### Code change snippets

== == ==

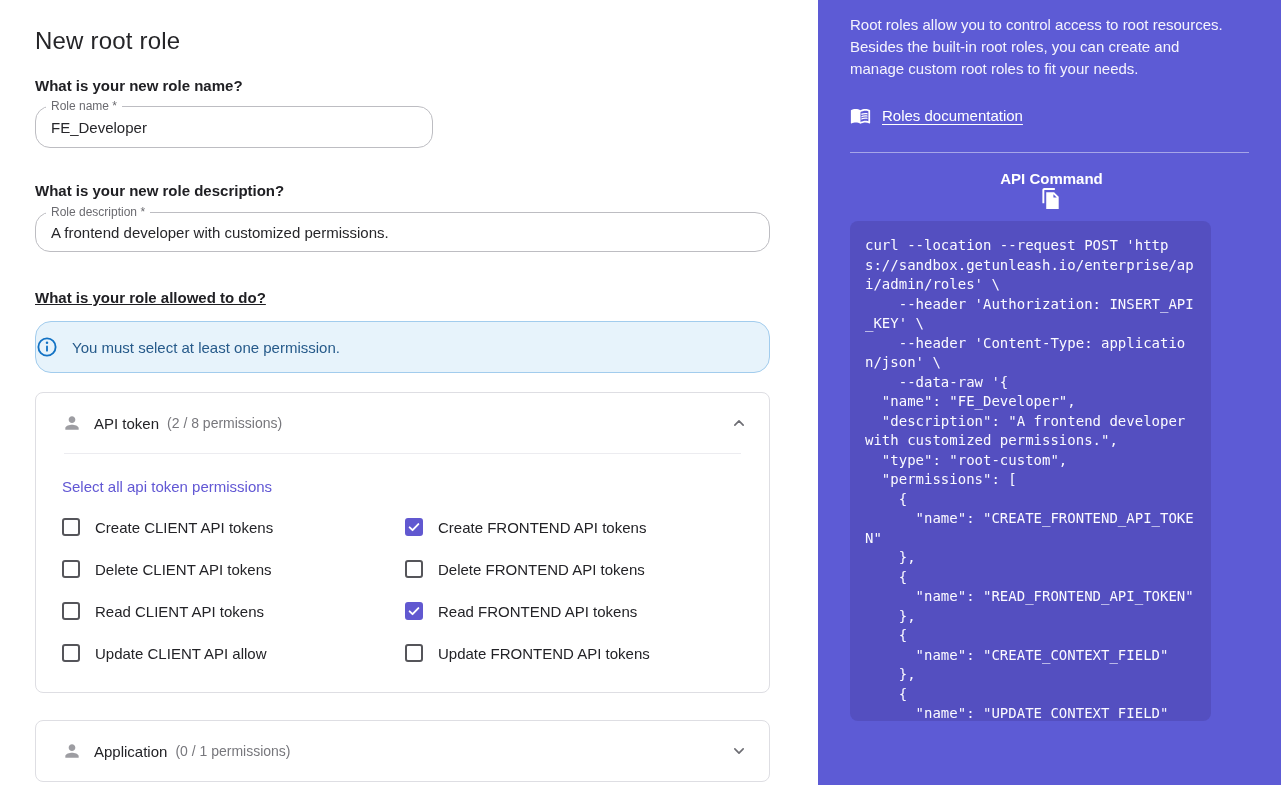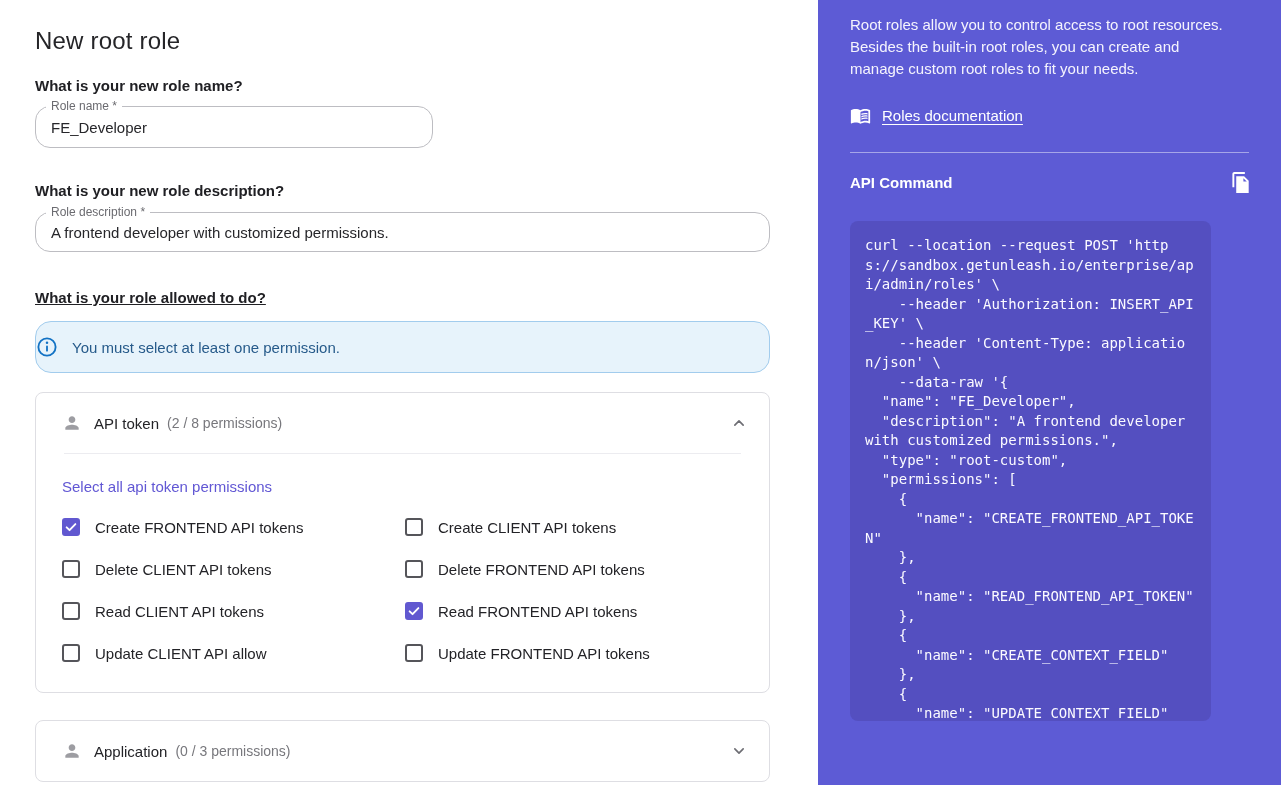"API Command" .cmd-row { flex-direction: none -> column }
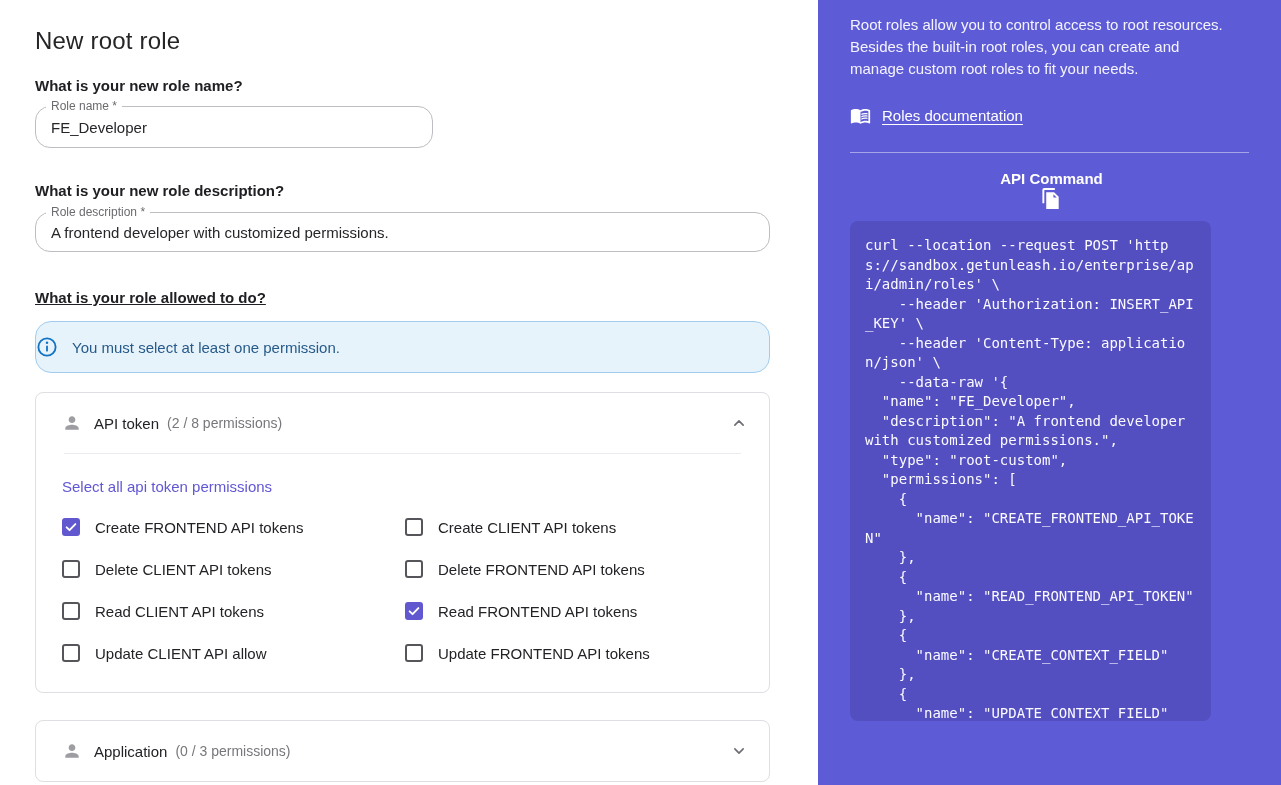"Create FRONTEND API tokens" label.cb-item { order: before "Create CLIENT API tokens" -> after "Create CLIENT API tokens" }
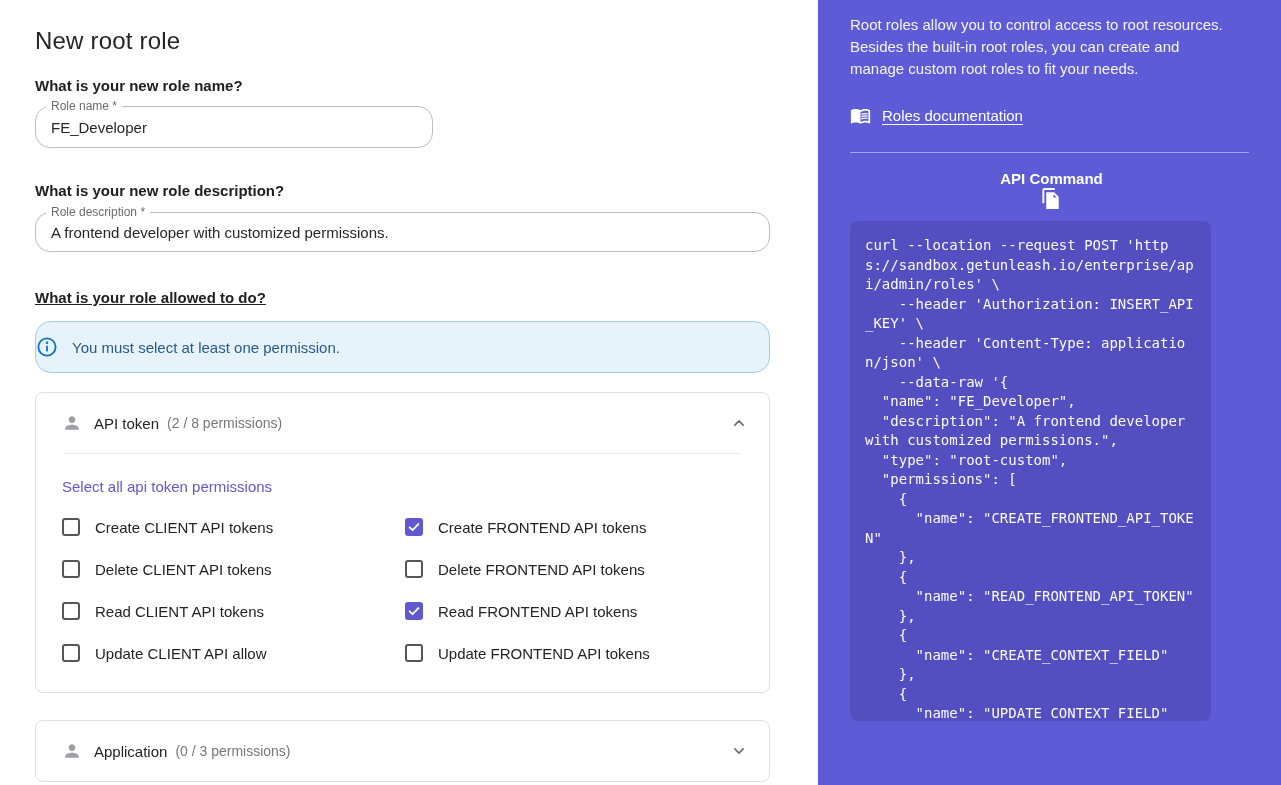"(0 / 3 permissions)" span.perm-count { text: 3 -> 1 }
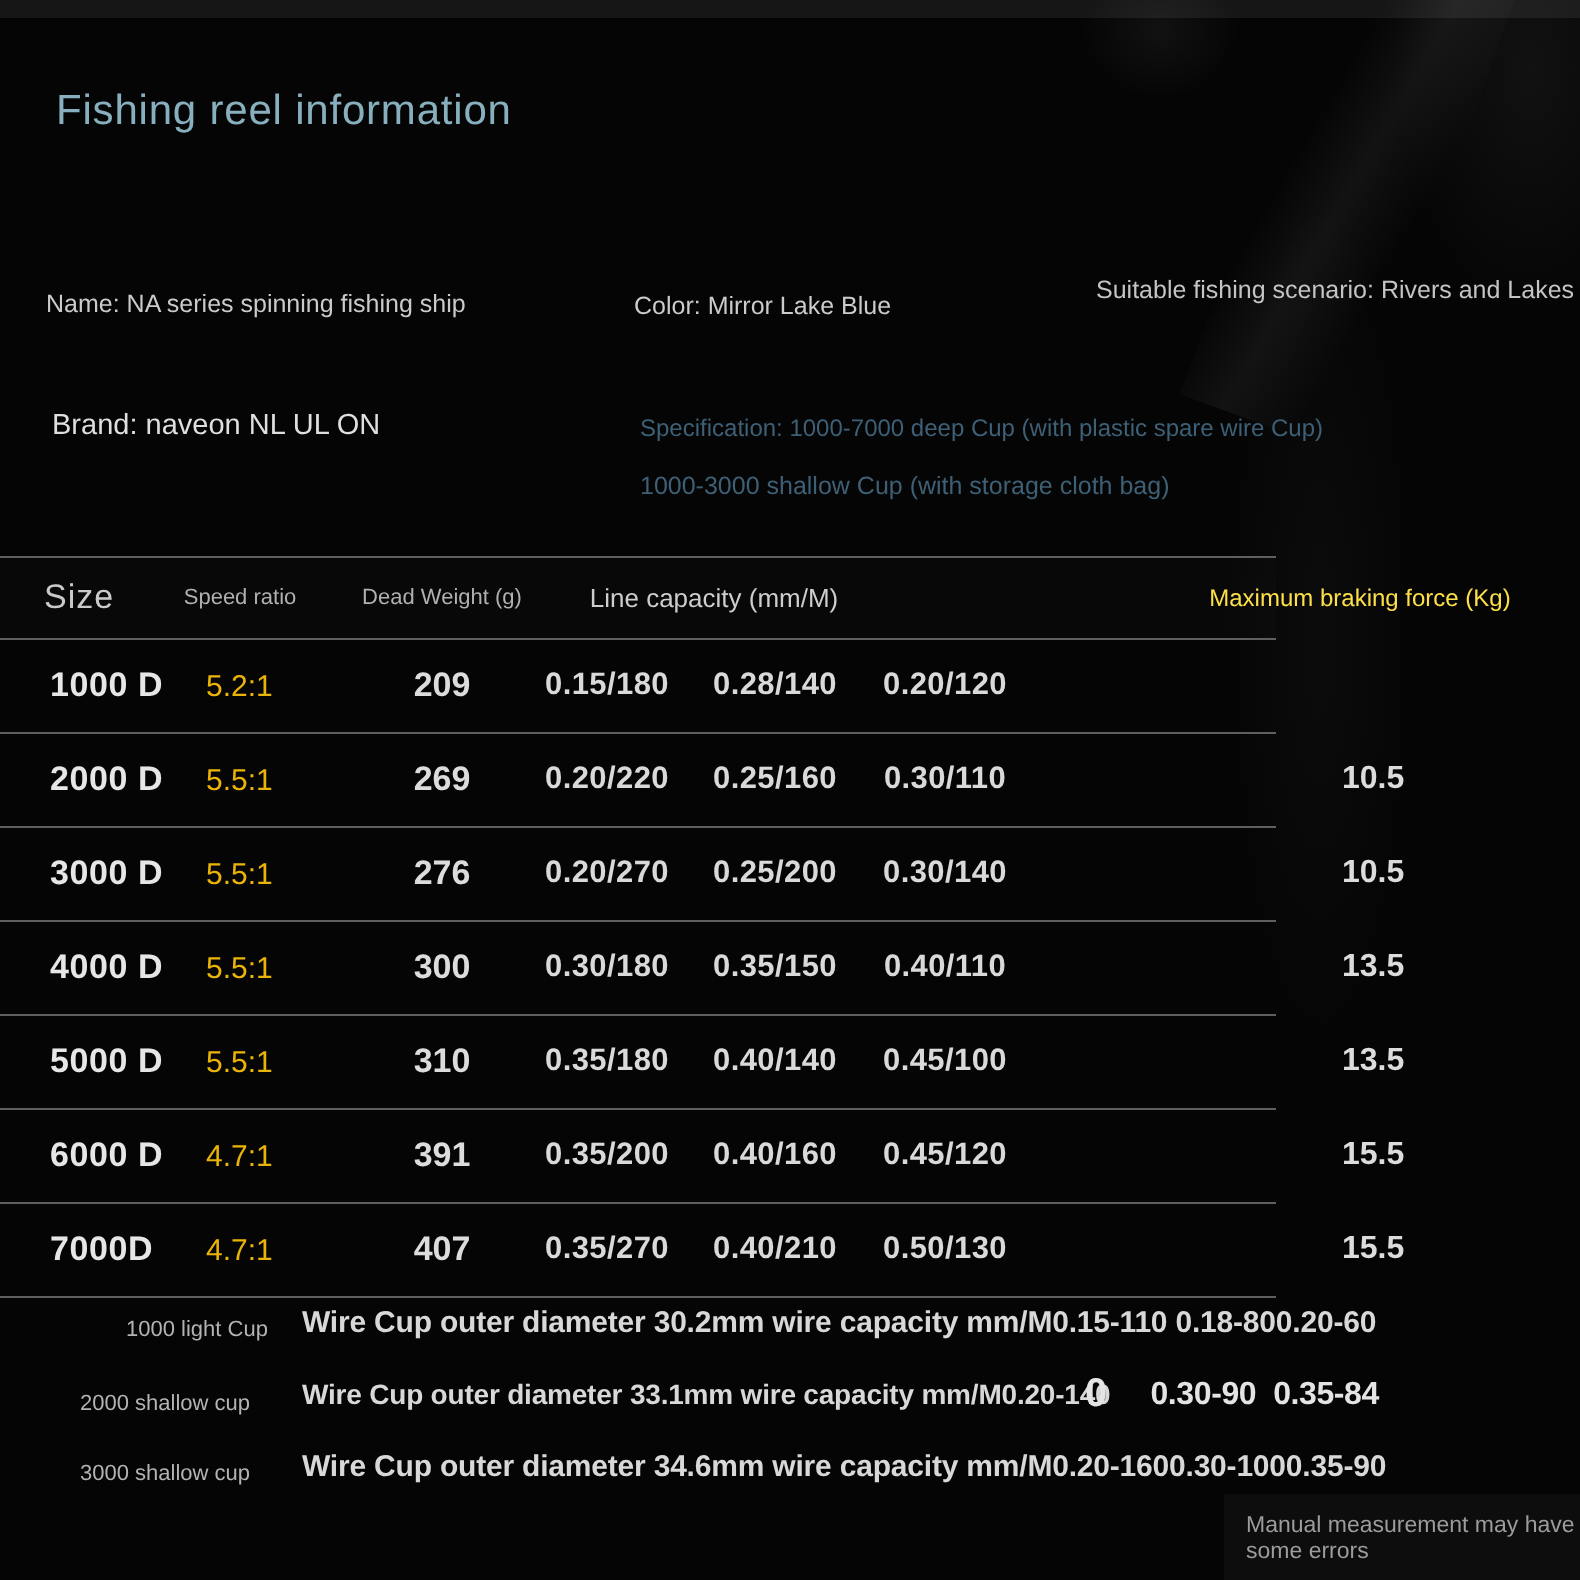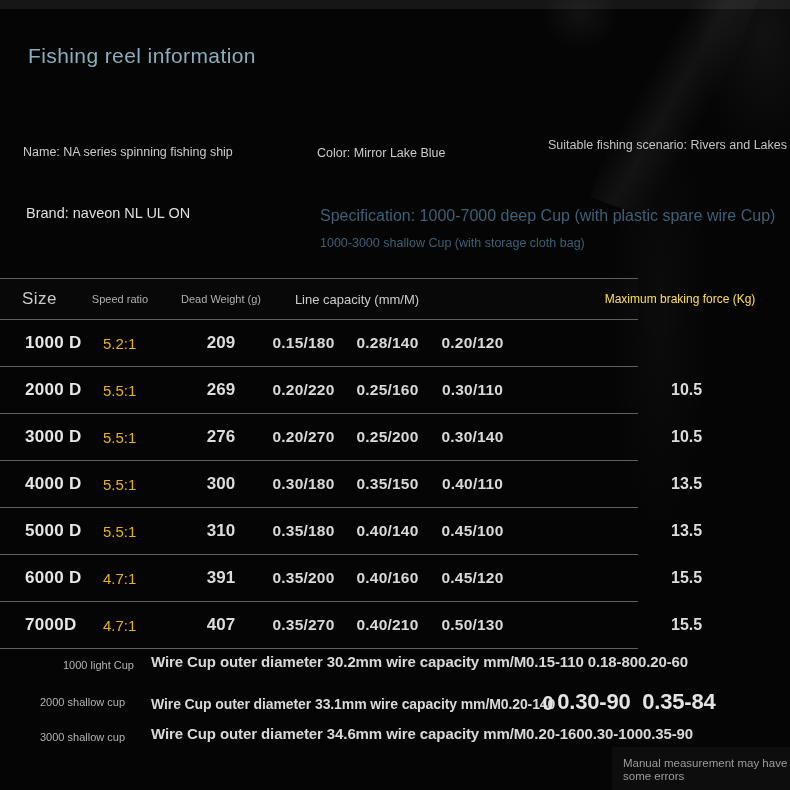"Specification: 1000-7000 deep Cup (with" .i-spec1 { font-size: 16px -> 12px }
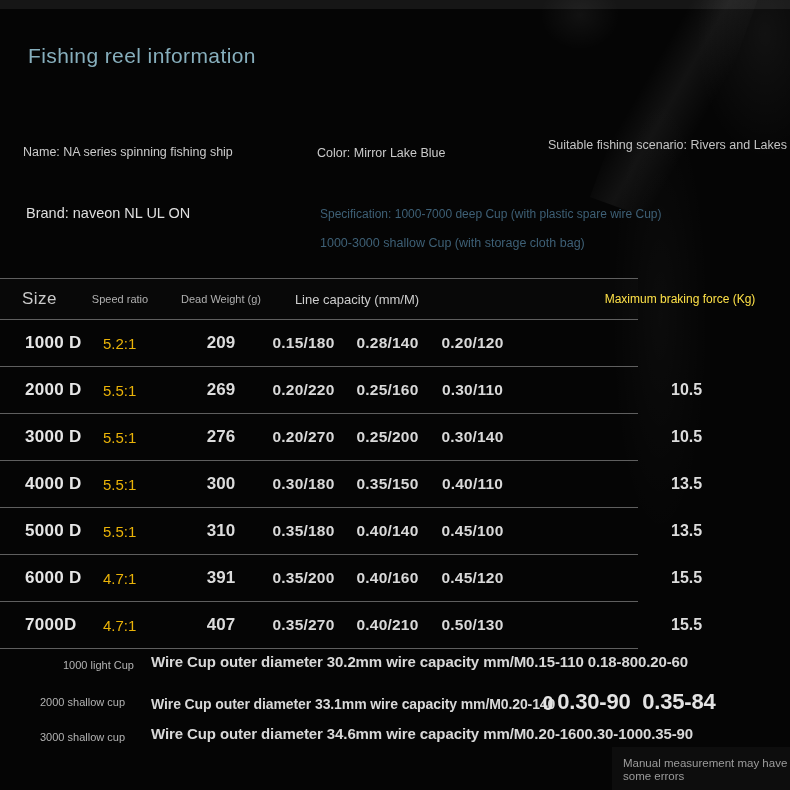"0.30-90 0.35-84" .note-big { font-size: 22px -> 16px; margin-left: 2px -> 20px }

== == ==

### Task objective
With pictures excluded, the lines running from the one containing "text: 3 -> 1" through the last line of the records above are to be restated exactly and in full.

### Answer to the exercise
"(0 / 3 permissions)" span.perm-count { text: 3 -> 1 }
"Specification: 1000-7000 deep Cup (with" .i-spec1 { font-size: 16px -> 12px }
"0.30-90 0.35-84" .note-big { font-size: 22px -> 16px; margin-left: 2px -> 20px }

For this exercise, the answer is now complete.